The lilac chaser is a very popular optical illusion: it consists of 12 lilac (or pink, Rose color, or magenta), blurred spots arranged in a circle (like the numbers on a clock), around a small black, central cross on a grey (or silver) background. One of the discs disappears briefly (for about 0.1 seconds), then the next (about 0.125 seconds later), and the next, and so on, in a clockwise direction. When one stares at the cross for about 20 seconds or so, one sees three different things:
- A gap running around the circle of lilac spots;
- A green disc running around the circle of lilac discs in place of the gap;
- The green disc running around on the grey background, with the lilac discs having disappeared in sequence.

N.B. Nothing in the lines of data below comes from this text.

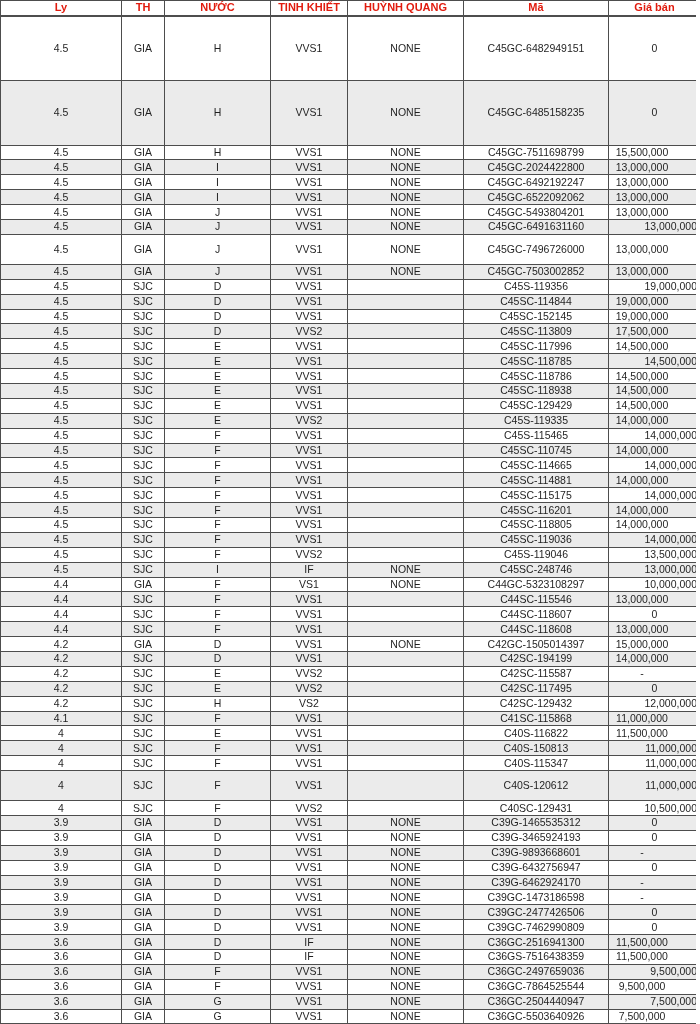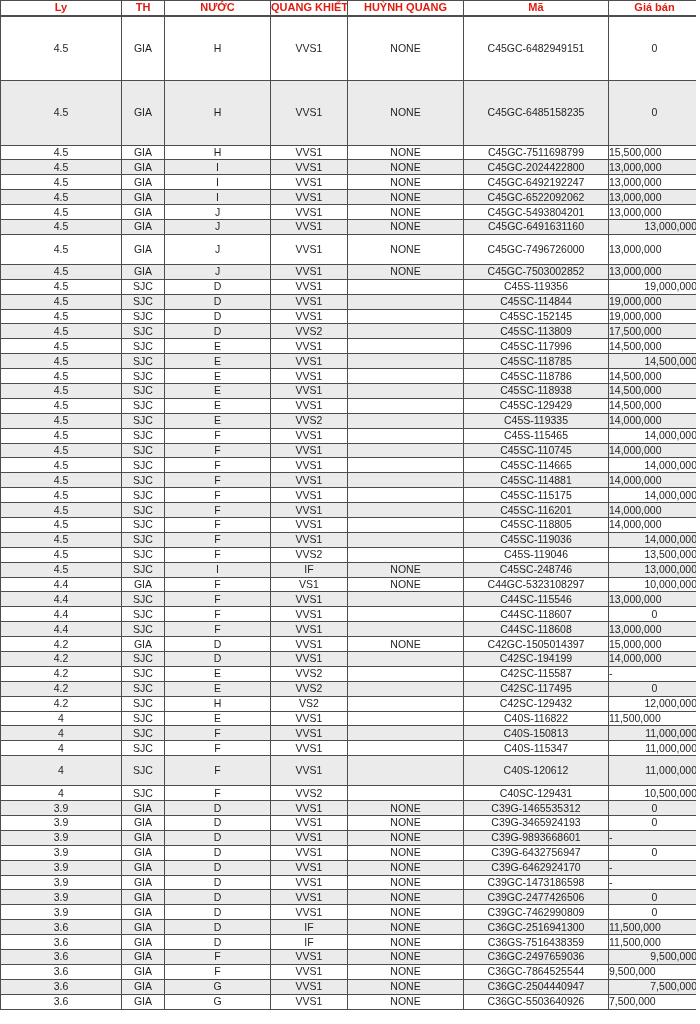"QUANG KHIẾT" th { text: QUANG -> TINH }
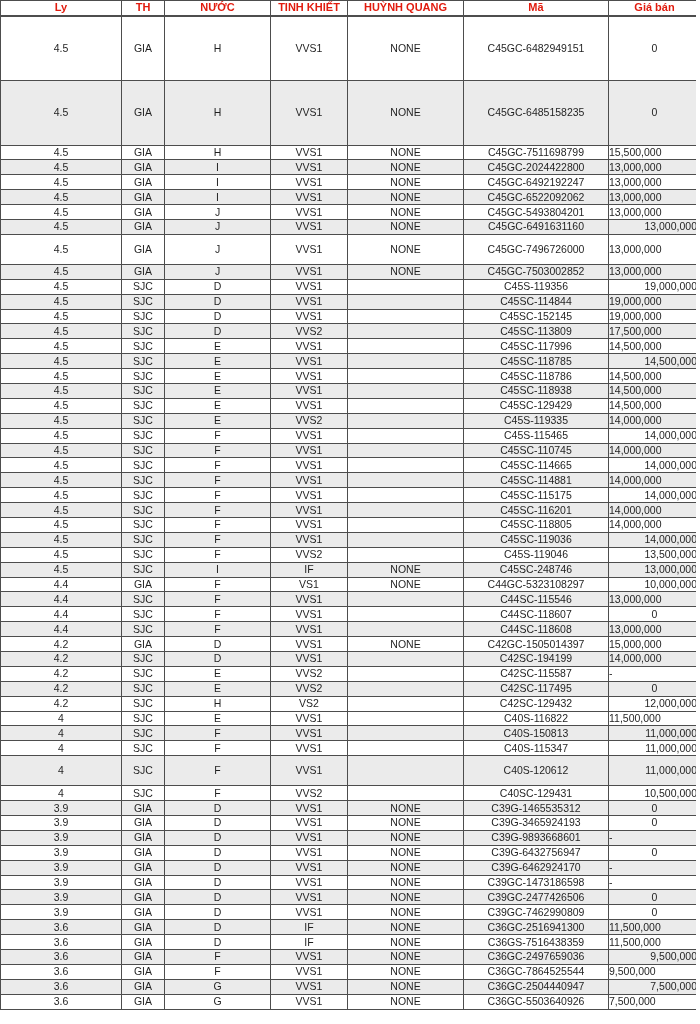"15,500,000" td.price.p-pad { text-align: left -> center }
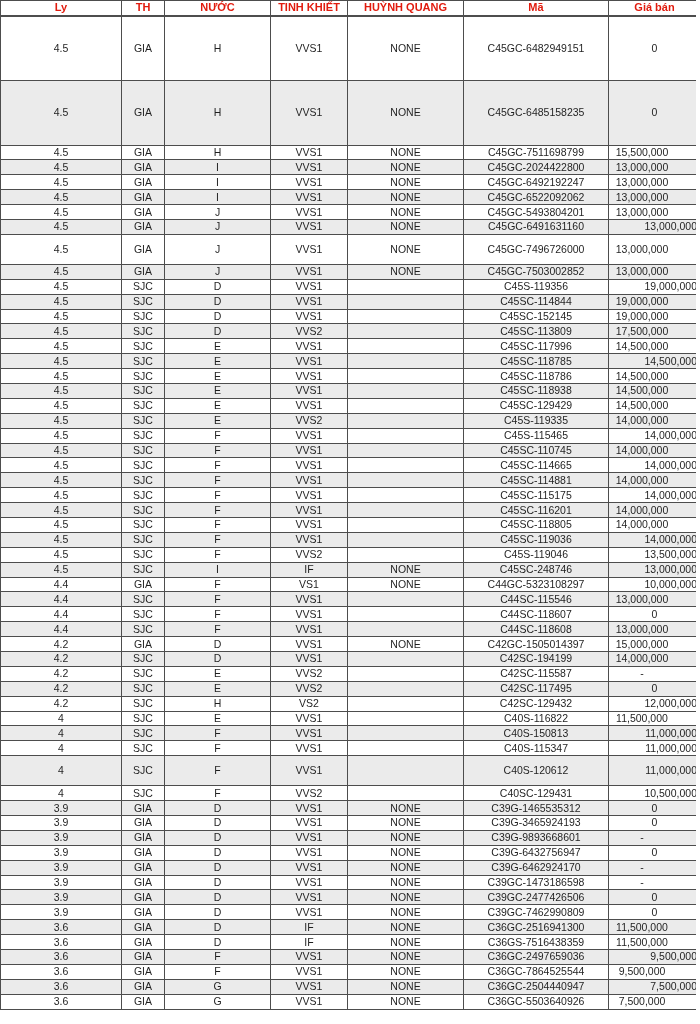"4.1" tr.row-n { html: none -> <tr> <td>4.1</td> <td>SJC</td> <td>F</td> <td>VVS1</td> <td></td> <td>C41SC-115868</td> <td>11,000,000</td> </tr> }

The chaser effect results from the "phi phenomenon" illusion, combined with an afterimage effect in which an opposite, complementary, color—green—appears when each lilac spot disappears (if the discs were blue, one would see yellow), and Troxler's fading of the lilac spots.
The illusion was discovered by Jeremy Hinton, a visual expert, when experimenting on how to devise stimuli for visual motion experiments.
In one version of a program to move a disc around a central point, he mistakenly neglected to erase the preceding disc, which created the appearance of a moving gap. On noticing the moving green-disc afterimage, he adjusted foreground and background colours, number of discs, and timing to optimise the effect.